• [WORK REQUEST]
Only the text belongs in the copy: retype each record exactly as it appears.

-- ENTRIES SHOWN follows --

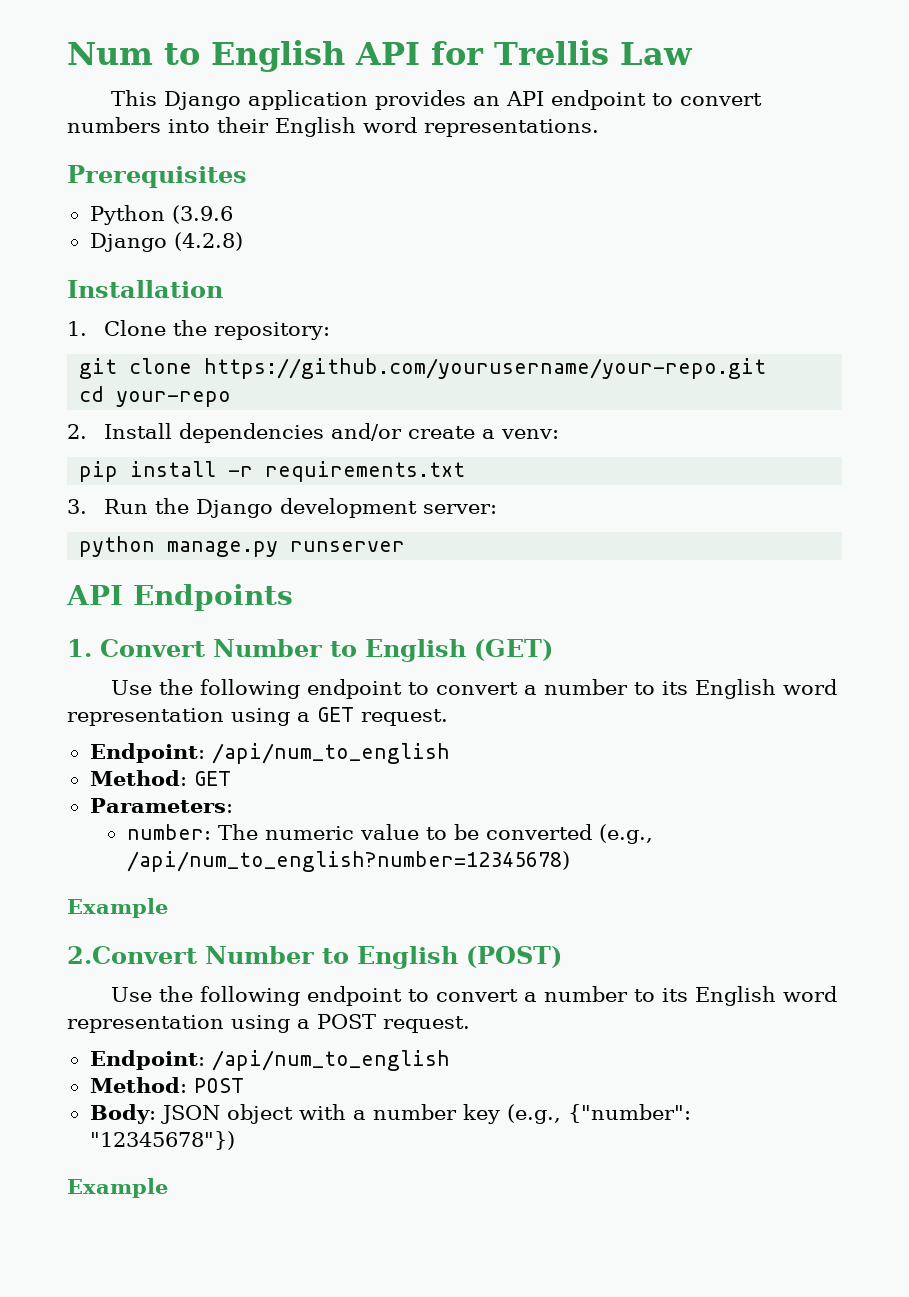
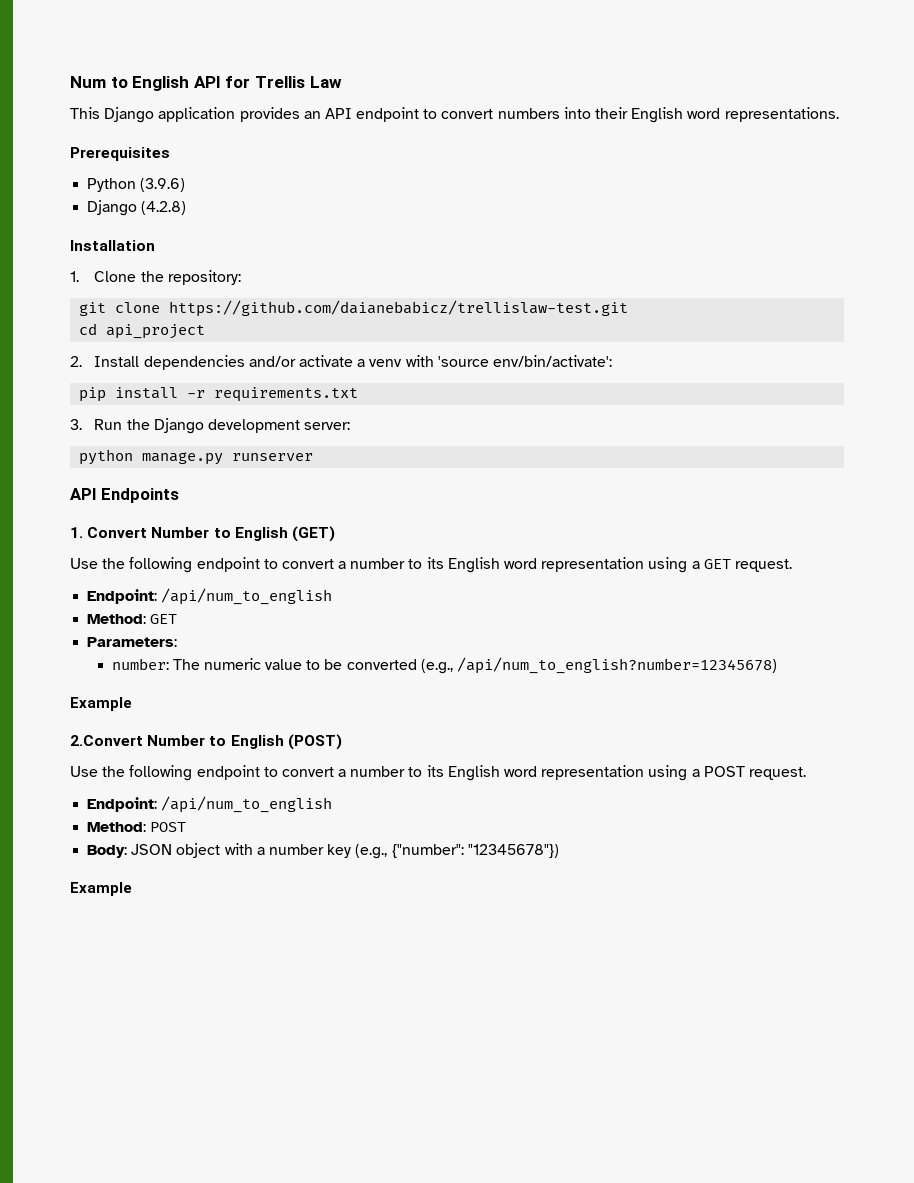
- Python (3.9.6
+ Python (3.9.6)
- git clone https://github.com/yourusername/your-repo.git
+ git clone https://github.com/daianebabicz/trellislaw-test.git
- cd your-repo
+ cd api_project
- 2. Install dependencies and/or create a venv:
+ 2. Install dependencies and/or activate a venv with 'source env/bin/activate':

-- ENTRIES SHOWN concluded --

• [REPLY]
- Python (3.9.6
+ Python (3.9.6)
- git clone https://github.com/yourusername/your-repo.git
+ git clone https://github.com/daianebabicz/trellislaw-test.git
- cd your-repo
+ cd api_project
- 2. Install dependencies and/or create a venv:
+ 2. Install dependencies and/or activate a venv with 'source env/bin/activate':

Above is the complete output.